*TASK OBJECTIVE*. Do not include the pictures; repeat the rest of the data exactly.
□ □ □
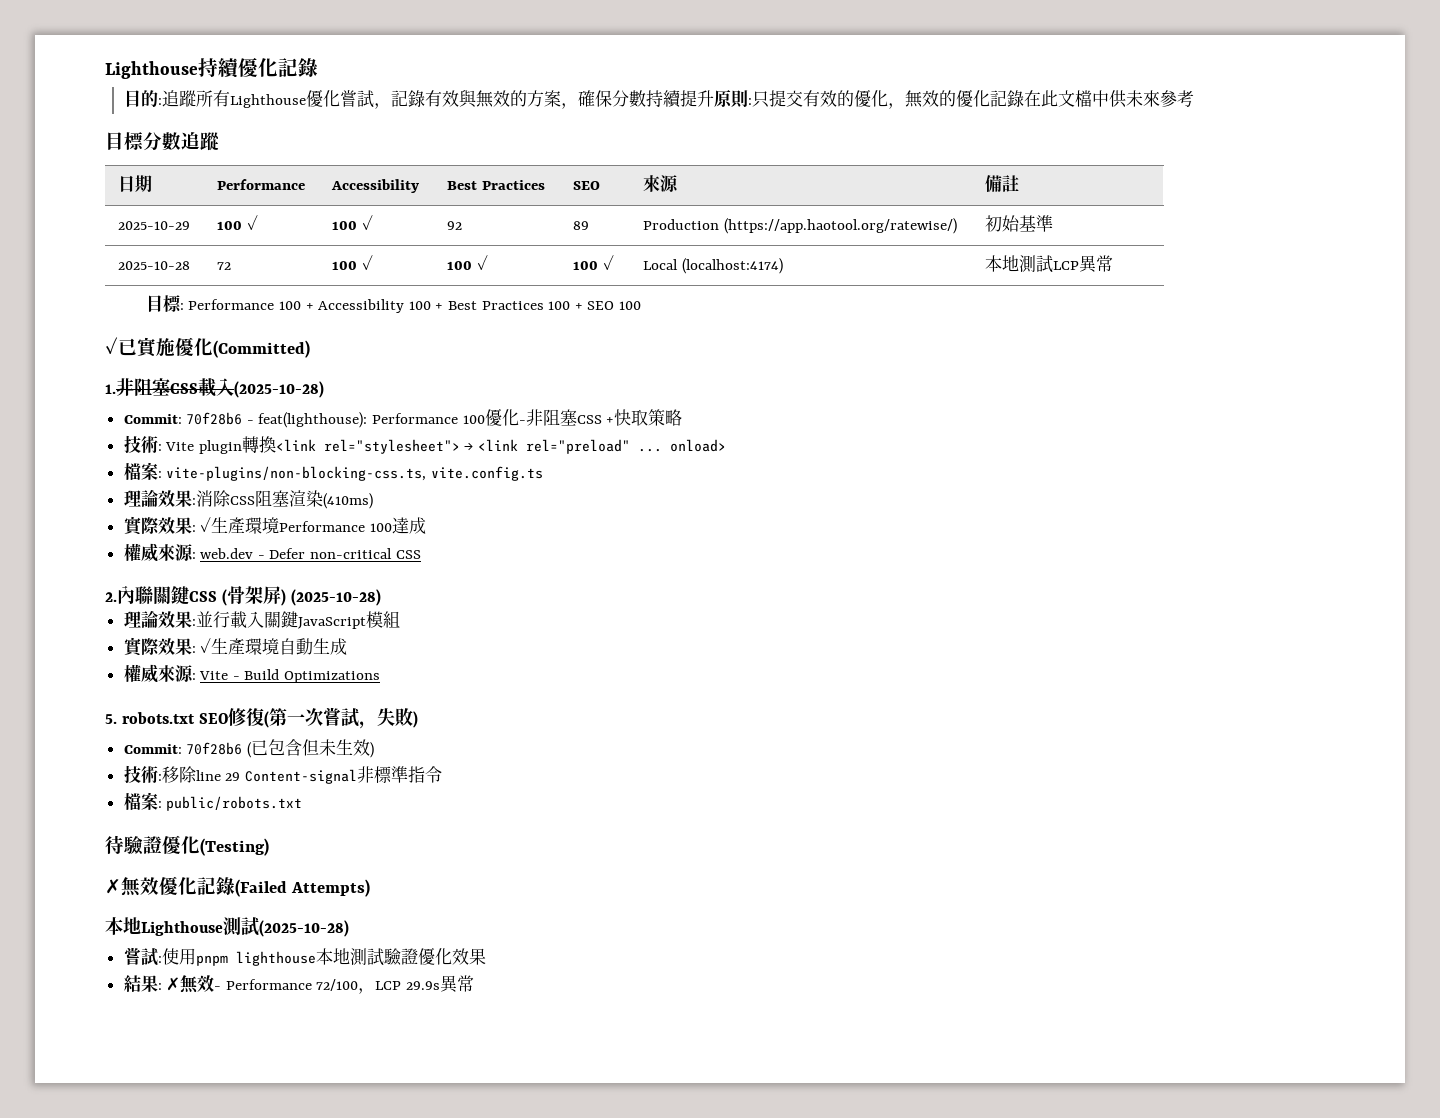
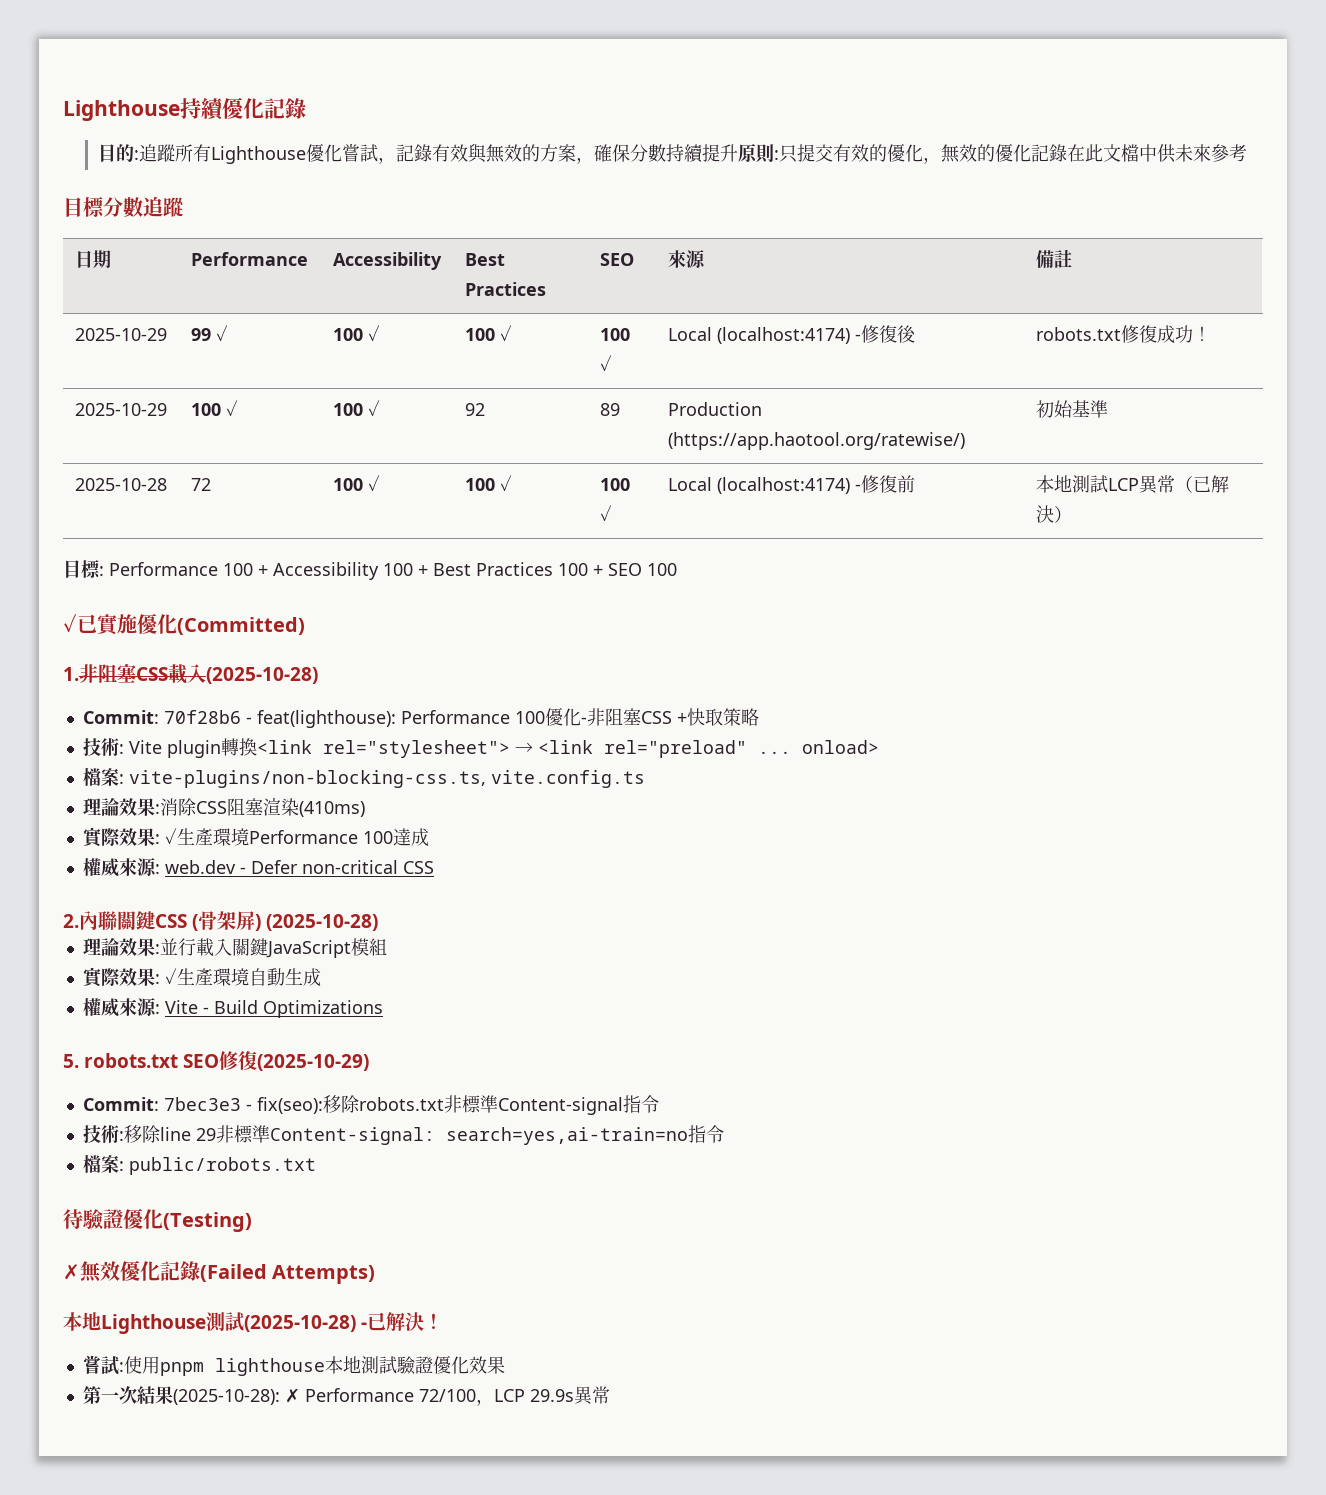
+ 2025-10-29 | 99 ✓ | 100 ✓ | 100 ✓ | 100 ✓ | Local (localhost:4174) -修復後 | robots.txt修復成功！
- 2025-10-28 | 72 | 100 ✓ | 100 ✓ | 100 ✓ | Local (localhost:4174) | 本地測試LCP異常
+ 2025-10-28 | 72 | 100 ✓ | 100 ✓ | 100 ✓ | Local (localhost:4174) -修復前 | 本地測試LCP異常（已解決）
- 5. robots.txt SEO修復(第一次嘗試，失敗)
- Commit: 70f28b6 (已包含但未生效)
+ 5. robots.txt SEO修復(2025-10-29)
+ Commit: 7bec3e3 - fix(seo):移除robots.txt非標準Content-signal指令
- 技術:移除line 29 Content-signal非標準指令
+ 技術:移除line 29非標準Content-signal: search=yes,ai-train=no指令
- 本地Lighthouse測試(2025-10-28)
+ 本地Lighthouse測試(2025-10-28) -已解決！
- 結果: ✗無效- Performance 72/100，LCP 29.9s異常
+ 第一次結果(2025-10-28): ✗ Performance 72/100，LCP 29.9s異常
□ □ □
*WRITTEN REPLY*.
+ 2025-10-29 | 99 ✓ | 100 ✓ | 100 ✓ | 100 ✓ | Local (localhost:4174) -修復後 | robots.txt修復成功！
- 2025-10-28 | 72 | 100 ✓ | 100 ✓ | 100 ✓ | Local (localhost:4174) | 本地測試LCP異常
+ 2025-10-28 | 72 | 100 ✓ | 100 ✓ | 100 ✓ | Local (localhost:4174) -修復前 | 本地測試LCP異常（已解決）
- 5. robots.txt SEO修復(第一次嘗試，失敗)
- Commit: 70f28b6 (已包含但未生效)
+ 5. robots.txt SEO修復(2025-10-29)
+ Commit: 7bec3e3 - fix(seo):移除robots.txt非標準Content-signal指令
- 技術:移除line 29 Content-signal非標準指令
+ 技術:移除line 29非標準Content-signal: search=yes,ai-train=no指令
- 本地Lighthouse測試(2025-10-28)
+ 本地Lighthouse測試(2025-10-28) -已解決！
- 結果: ✗無效- Performance 72/100，LCP 29.9s異常
+ 第一次結果(2025-10-28): ✗ Performance 72/100，LCP 29.9s異常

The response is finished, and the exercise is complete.